How to handle "There are still active requests on this node, delaying graceful shutdown"?

Before the DECOMMISSION command, it was about 27 GB per node. Now I see that first node’s data disk almost empty, it became only 73 MB , and the others increased , to about 40 GB .

Have you set

cluster.graceful_stop.min_availability=full

??? It looks like that shards have been relocated to the two remaining nodes. This would be the case if the number of replicas would be set to '1' (not 0-1) or if the min availbilty is set to full.

It seems like there’s no psql connection to the first node. But I continue getting:

select name, connections['psql']['open'], connections['http']['open'] from sys.nodes ORDER BY name limit 100;

There might also be open http connections (like used by crash). However I would think this is related to finishing up the relocation of shards and open transport connections.

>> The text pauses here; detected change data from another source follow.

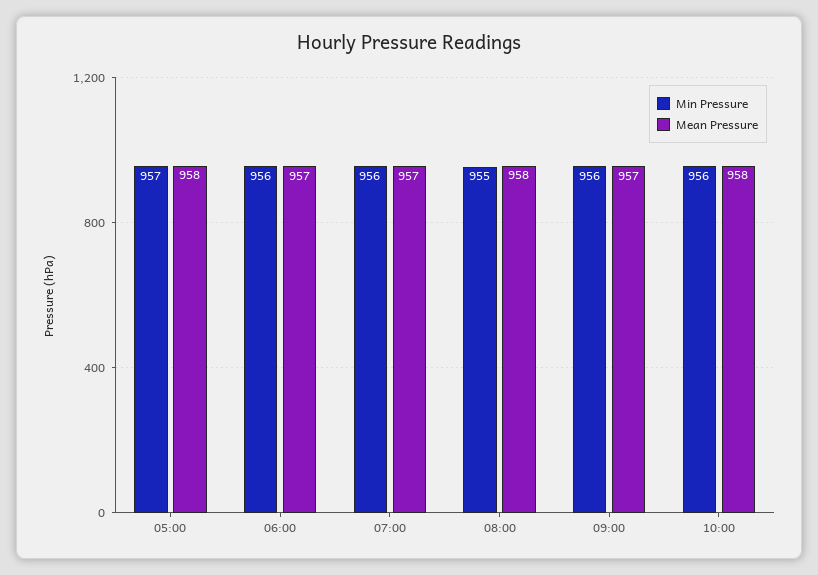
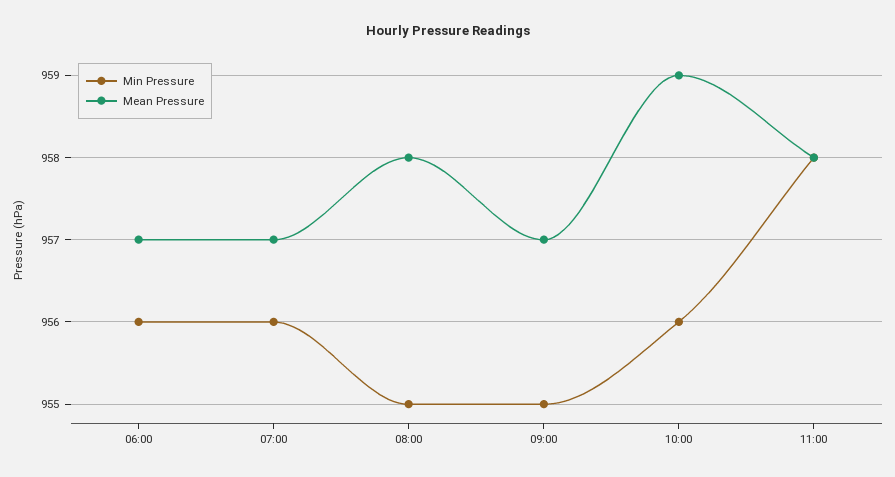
Min Pressure, 05:00: 957 -> none
Mean Pressure, 05:00: 958 -> none
Min Pressure, 09:00: 956 -> 955
Mean Pressure, 10:00: 958 -> 959
Min Pressure, 11:00: none -> 958
Mean Pressure, 11:00: none -> 958

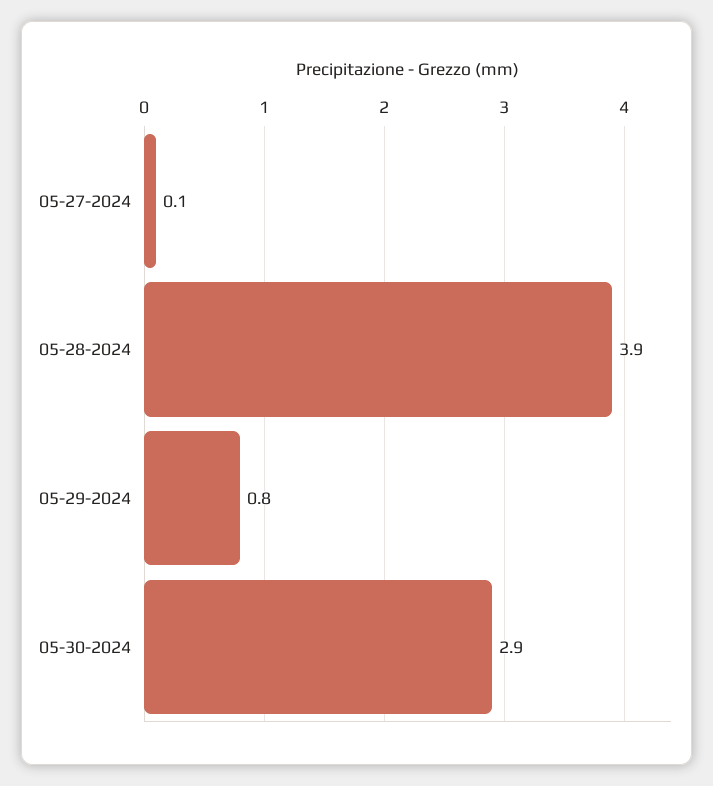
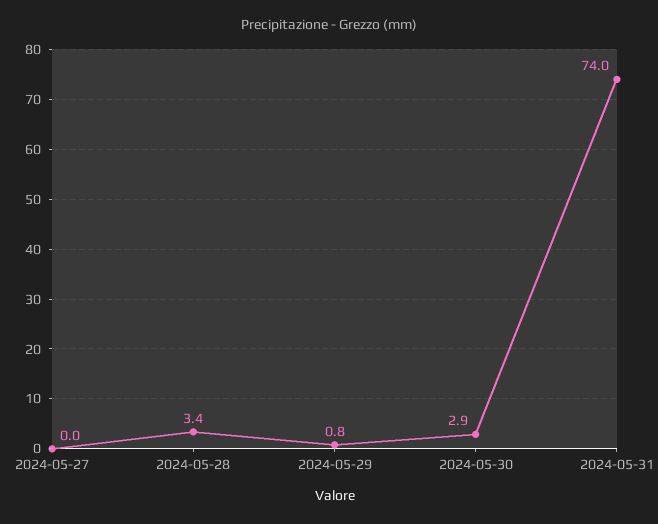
05-27-2024: 0.1 -> 0
05-28-2024: 3.9 -> 3.4
2024-05-31: none -> 74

I also see the following in the logs:

org.elasticsearch.transport.NodeDisconnectedException: [crate-dn-001][192.168.239.30:4300][sql] disconnected

those should be expected, as the sql service is blocking any new incoming connections from your LB.


It’s been about 1.5 hours since I issued the decommission command. It still says “There are still active requests on this node, delaying graceful shutdown”.

The default timeout is 2h for a graceful shutdown to fail. By default the node would then go back into operation

Is there a way to forcibly stop those “active requests”? (Or see what they actually are?)

If you check

SELECT * FROM sys.shards
where routing_state <> 'STARTED'

and 0 rows are returned you can also terminated the crate process.